Selon l’environnementaliste, sociologue des ressources naturelles et directeurs du Groupe d’études et de recherche sur l’environnement et le développement (Gered) Léonce Sacca, les conflits sont liés au mode d’élevage et la pratique de l’agriculture dans notre pays.

« Il se fait que les deux acteurs, qu’ils soient éleveurs ou agriculteurs, ne respectent pas le passage délimité pour faire transiter les animaux. Les agriculteurs débordent parfois sur le couloir parce que le couloir emprunté par les animaux est riche à cause des défections des animaux » explique-t-il.

A en croire le sociologue Léonce Sacca qui va plus loin, « les acteurs ne connaissent pas encore le code pastoral ». La loi dispose, soutient-il que « la personne qui doit être derrière un troupeau de 50 têtes ait au moins au minimum 18 ans révolu. Malheureusement, le constat est tout autre sur le terrain car ce sont les bouviers recrutés ou de petits enfants de 14 ans qui dans leur logique de faire manger l’animal par tous les moyens ne tiennent pas compte des dégâts causés à autrui ». Ainsi, « chacun tire son revenu de son activité parce que le champ de l’agriculteur est ce que le troupeau est pour l’éleveur » affirme-t-il.
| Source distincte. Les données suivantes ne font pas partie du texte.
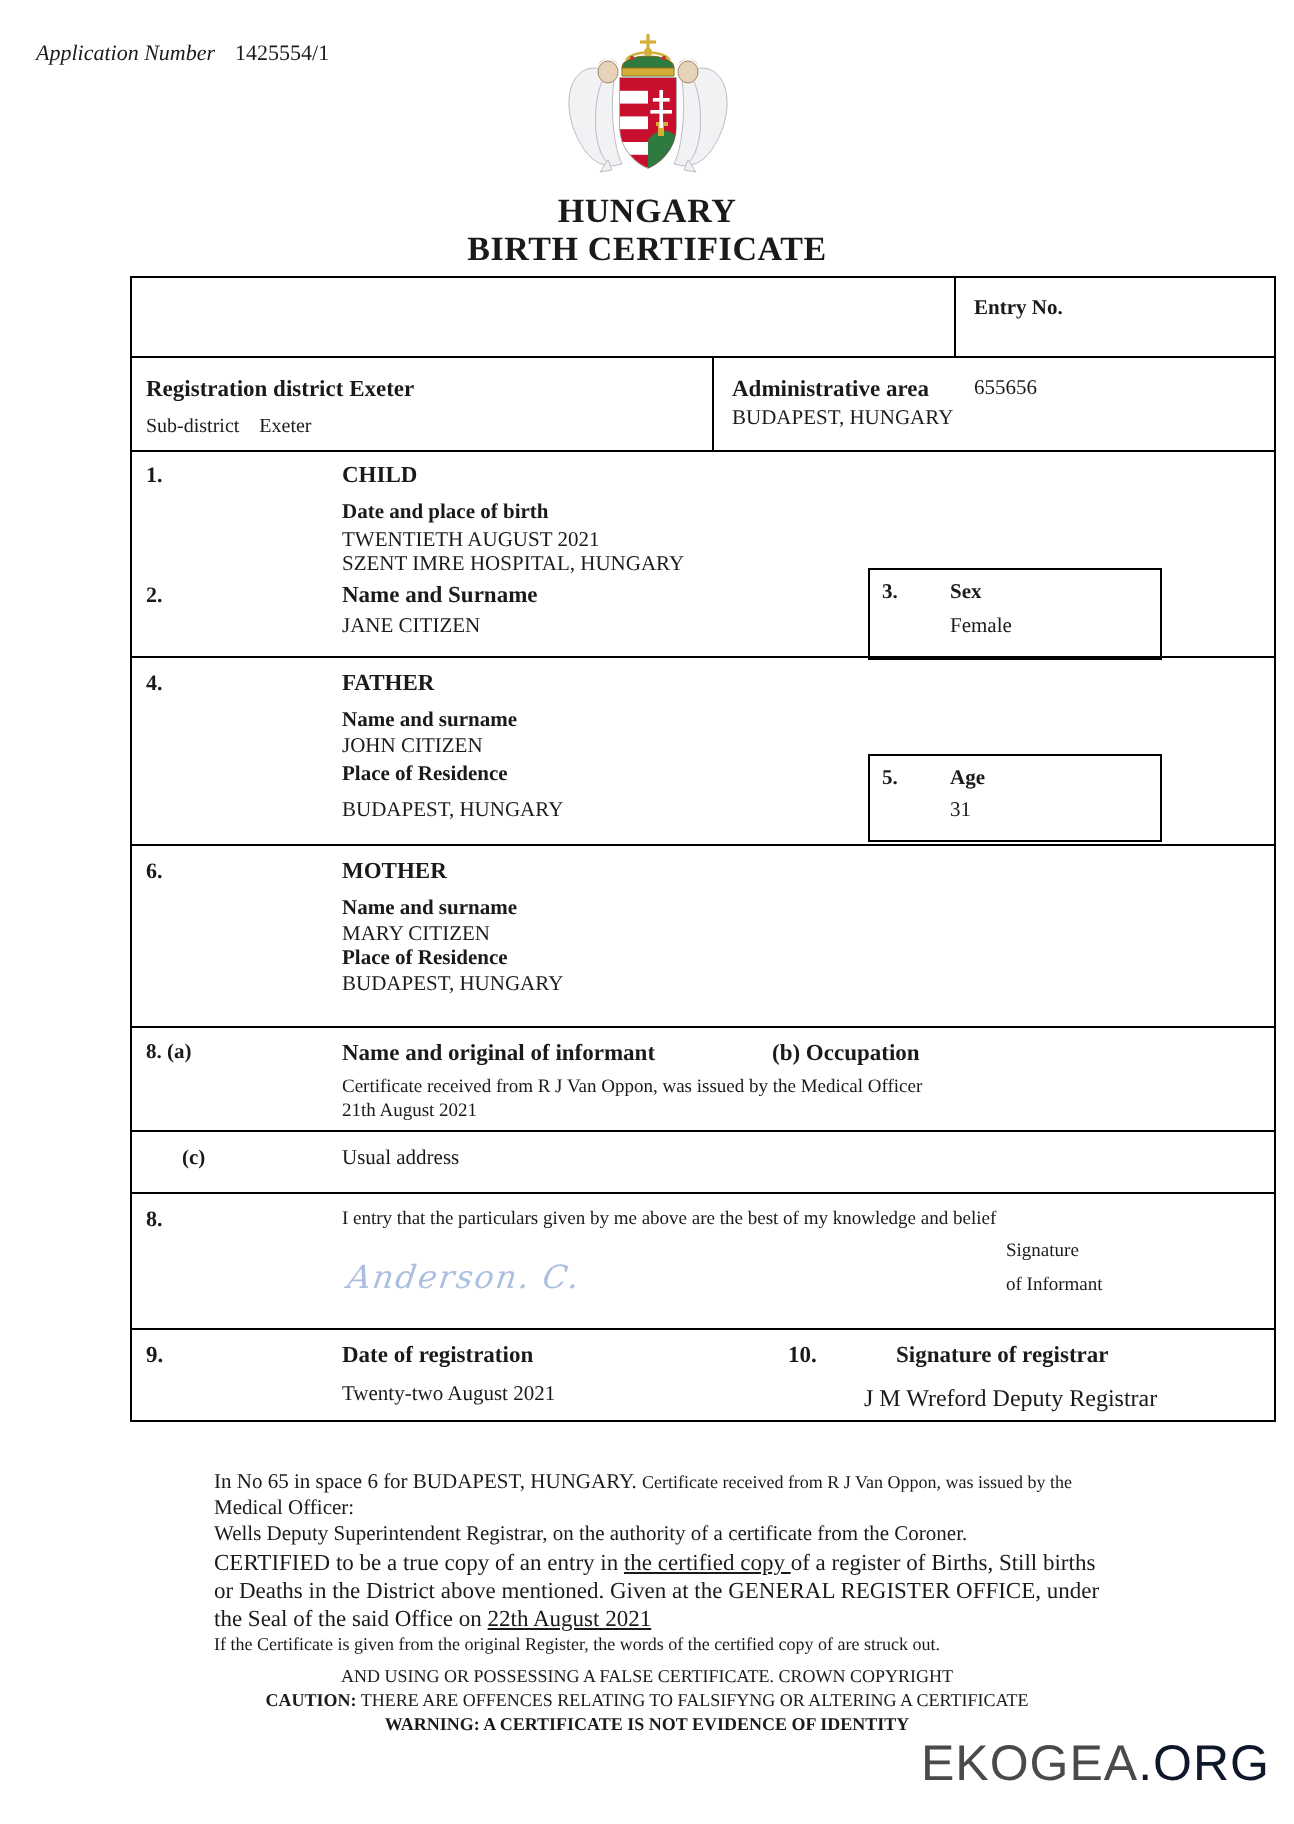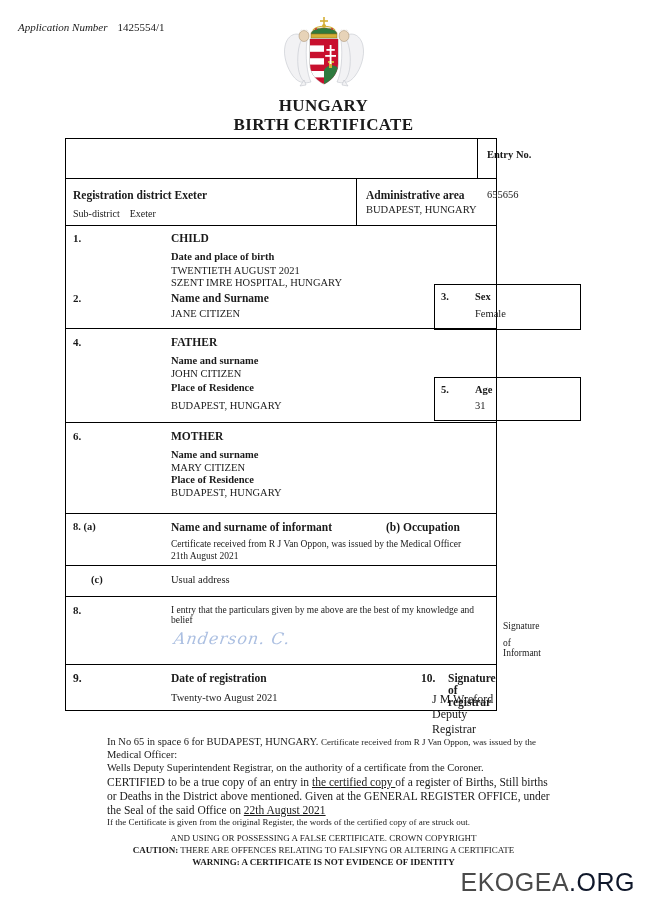--- a/index.html
+++ b/index.html
@@ -58,7 +58,7 @@
     position: absolute;
     left: 65px;
     top: 138px;
-    width: 432px;
+    width: 573px;
     border: 1.4px solid #000;
     box-sizing: border-box;
   }

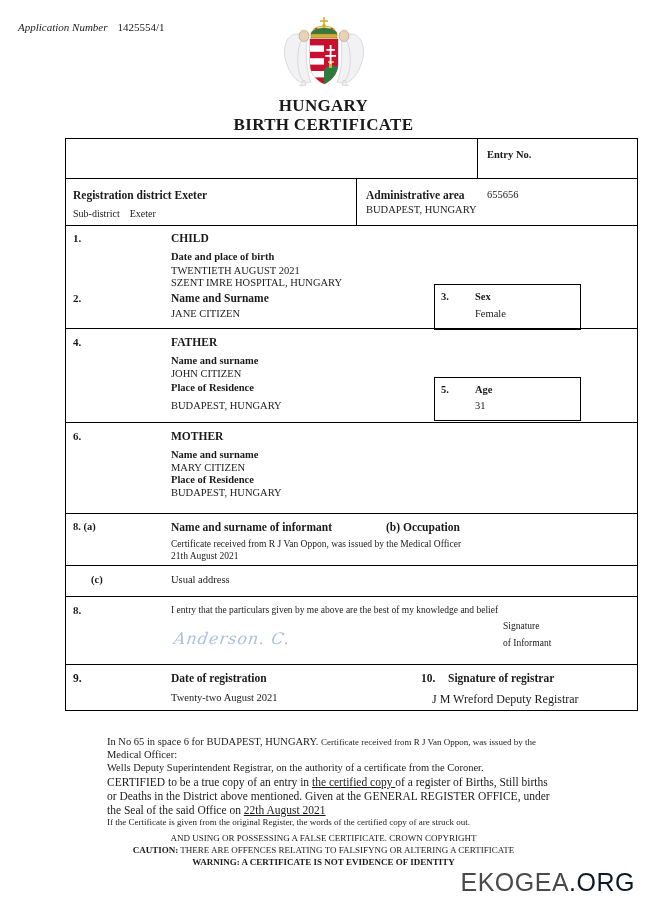--- a/index.html
+++ b/index.html
@@ -396,7 +396,7 @@
 
   <div class="row row-informant">
     <span class="inf-num">8. (a)</span>
-    <span class="lbl inf-lbl">Name and surname of informant</span>
+    <span class="lbl inf-lbl">Name and original of informant</span>
     <span class="lbl inf-occ">(b) Occupation</span>
     <span class="inf-line1">Certificate received from R J Van Oppon, was issued by the Medical Officer</span>
     <span class="inf-line2">21th August 2021</span>

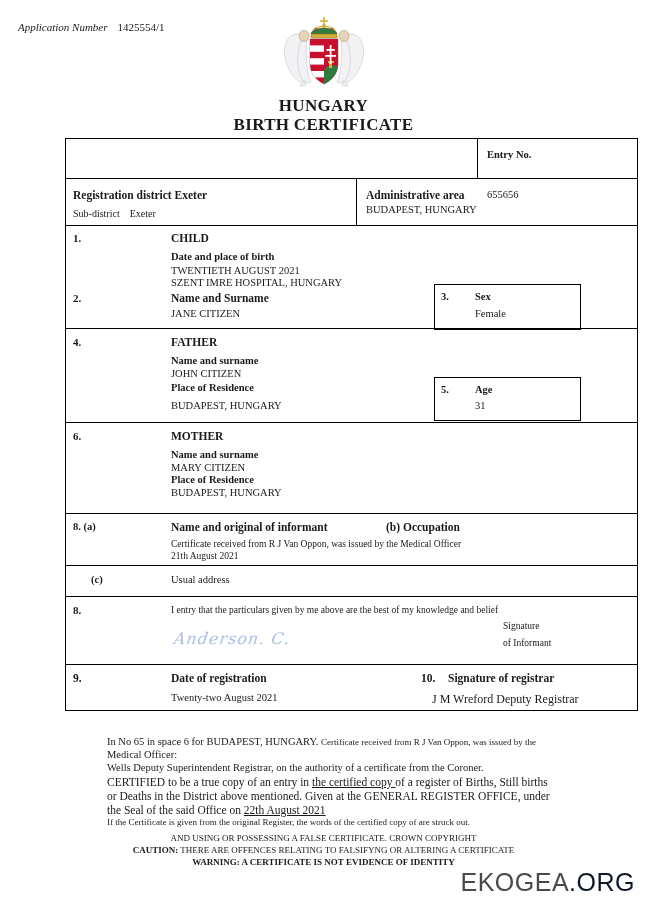--- a/index.html
+++ b/index.html
@@ -223,7 +223,7 @@
   .reg-num { position: absolute; left: 7px; top: 7px; font-weight: bold; font-size: 11.5px; }
   .reg-lbl { position: absolute; left: 105px; top: 7px; }
   .reg-val { position: absolute; left: 105px; top: 27px; font-size: 10.5px; }
-  .reg-num2 { position: absolute; left: 328px; top: 7px; font-weight: bold; font-size: 11.5px; margin-left: 27px; }
+  .reg-num2 { position: absolute; left: 328px; top: 7px; font-weight: bold; font-size: 11.5px; }
   .reg-lbl2 { position: absolute; left: 382px; top: 7px; }
   .reg-val2 { position: absolute; left: 366px; top: 27px; font-size: 12px; }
La transhumance transfrontalière s’est développée depuis les années 1970 avec la croissance démographique dans le Sahel et la crise de l’élevage qui s’en est suivie. Elle s’est accentuée sous l’effet des changements climatiques observés dans la sous-région.

Il est à noter que de plus, les avancées de la médecine vétérinaire et l’arrivée de grands propriétaires ont engendré une augmentation des cheptels. Ainsi, l’ensemble de ces éléments contraignent les pasteurs à effectuer des déplacements cycliques sur les terres agricoles et agropastorales éloignées pour satisfaire leur bétail.

Toutefois, ce mode d’élevage engendre de plus en plus de conflits entre les agriculteurs des pays d’accueil ou de transit, comme le Bénin, et les éleveurs transhumants des pays sahéliens, à cause de la pression sur les ressources naturelles. Ces conflits surviennent le plus souvent quand les éleveurs sont surpris en flagrant délit de dégradation de biens. Les dégâts enregistrés sont généralement d’ordres matériel (destruction des habitations, des champs, blessures ou abattage des animaux).

Alors, si rien n’est fait, les nombreux investissements dans l’agriculture au Bénin peineront encore à porter leur fruit. Il importe alors, que le gouvernement redouble d’ardeur avec la veille, et que paysans et éleveurs puissent en toute quiétude, profiter du fruit de leur labeur.

Plus que jamais, les couloirs de transhumance doivent être repris et reprécisés et tout contrevenant, doit subir la rigueur de la loi afin que subsiste la paix et la sérénité dans le cœur des béninois et surtout des fermiers.